> [Dataset excerpts]:
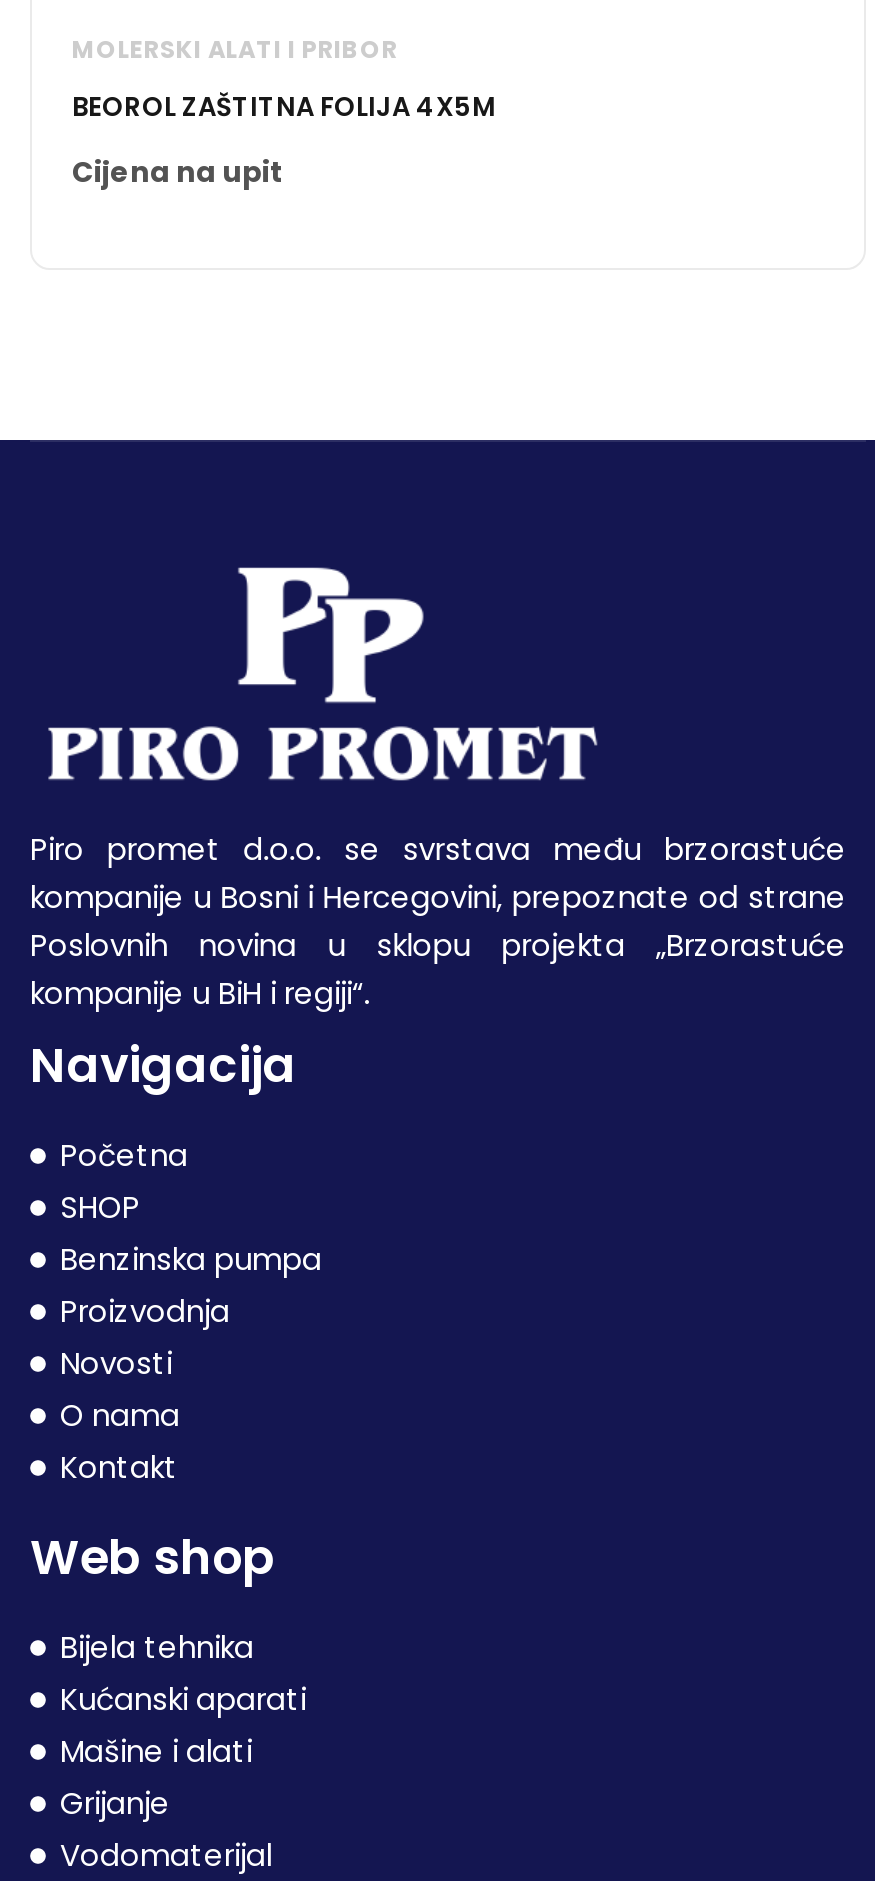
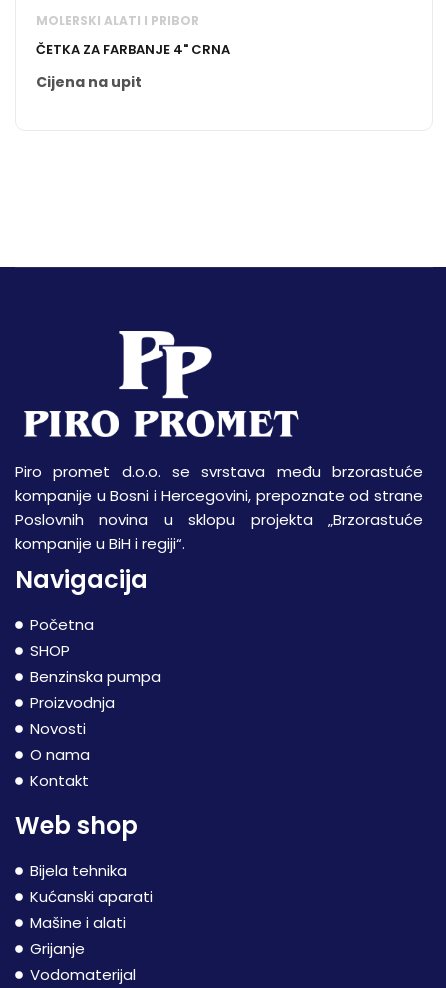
- BEOROL ZAŠTITNA FOLIJA 4X5M
+ ČETKA ZA FARBANJE 4" CRNA
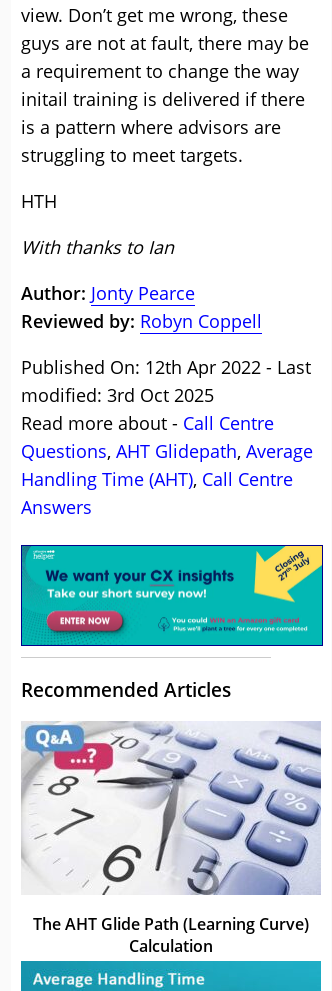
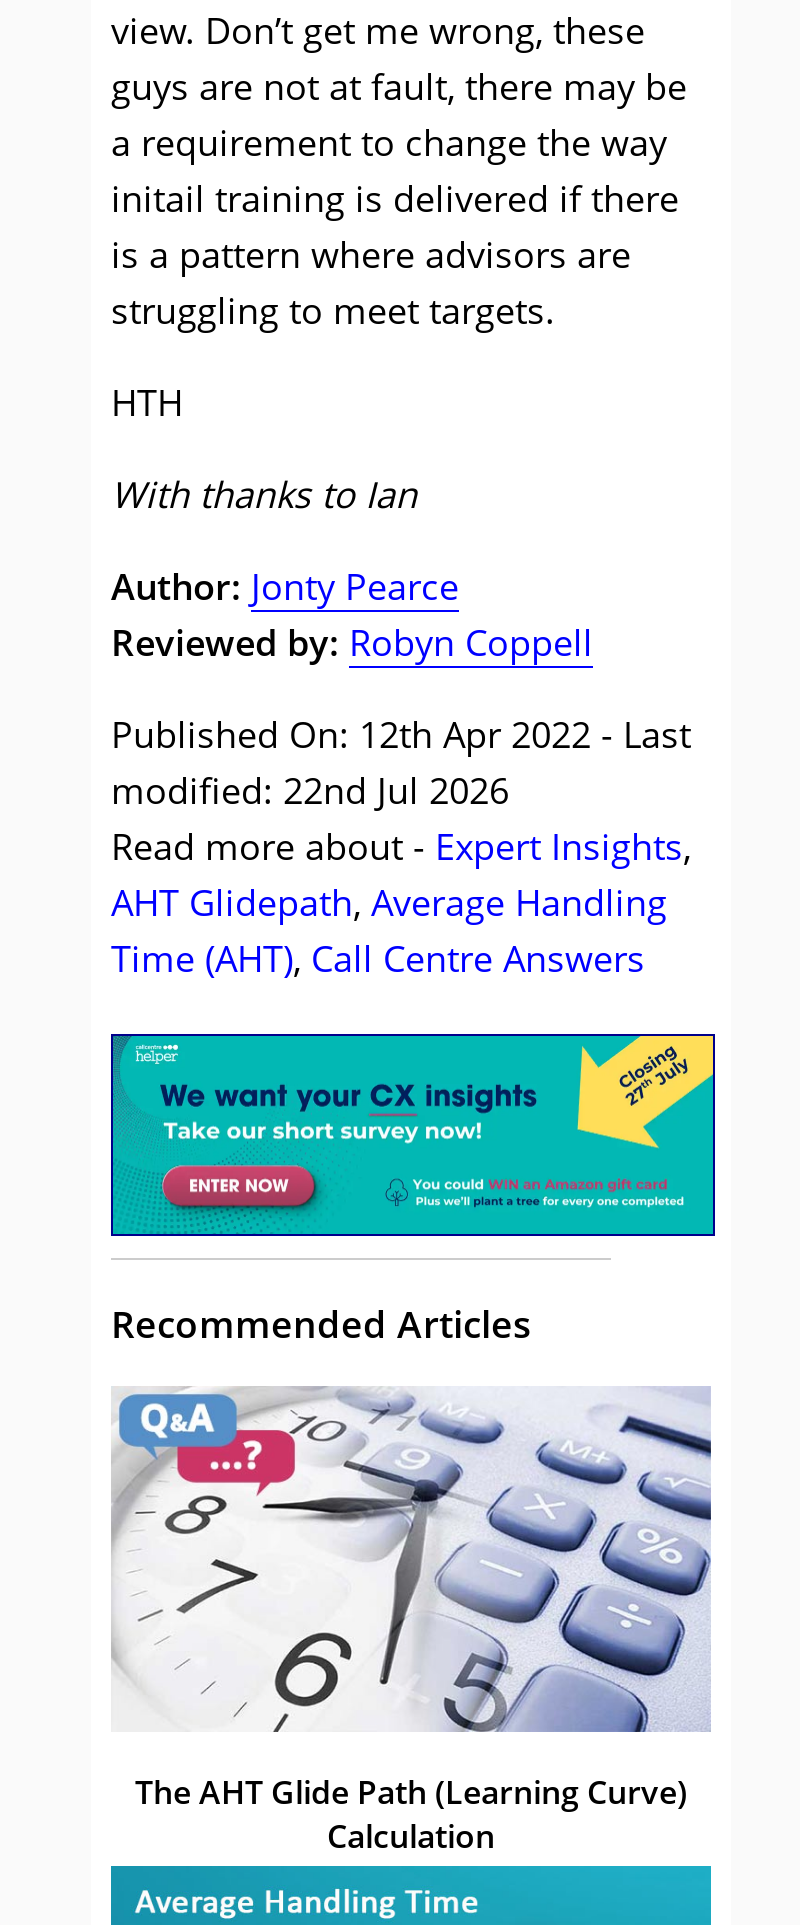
- modified: 3rd Oct 2025
- Read more about - Call Centre
- Questions, AHT Glidepath, Average
- Handling Time (AHT), Call Centre
- Answers
+ modified: 22nd Jul 2026
+ Read more about - Expert Insights,
+ AHT Glidepath, Average Handling
+ Time (AHT), Call Centre Answers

> [Aim of the exercise]: Your task is to retype the listing exactly, without its pictures.

> [Task answer]:
- BEOROL ZAŠTITNA FOLIJA 4X5M
+ ČETKA ZA FARBANJE 4" CRNA
- modified: 3rd Oct 2025
- Read more about - Call Centre
- Questions, AHT Glidepath, Average
- Handling Time (AHT), Call Centre
- Answers
+ modified: 22nd Jul 2026
+ Read more about - Expert Insights,
+ AHT Glidepath, Average Handling
+ Time (AHT), Call Centre Answers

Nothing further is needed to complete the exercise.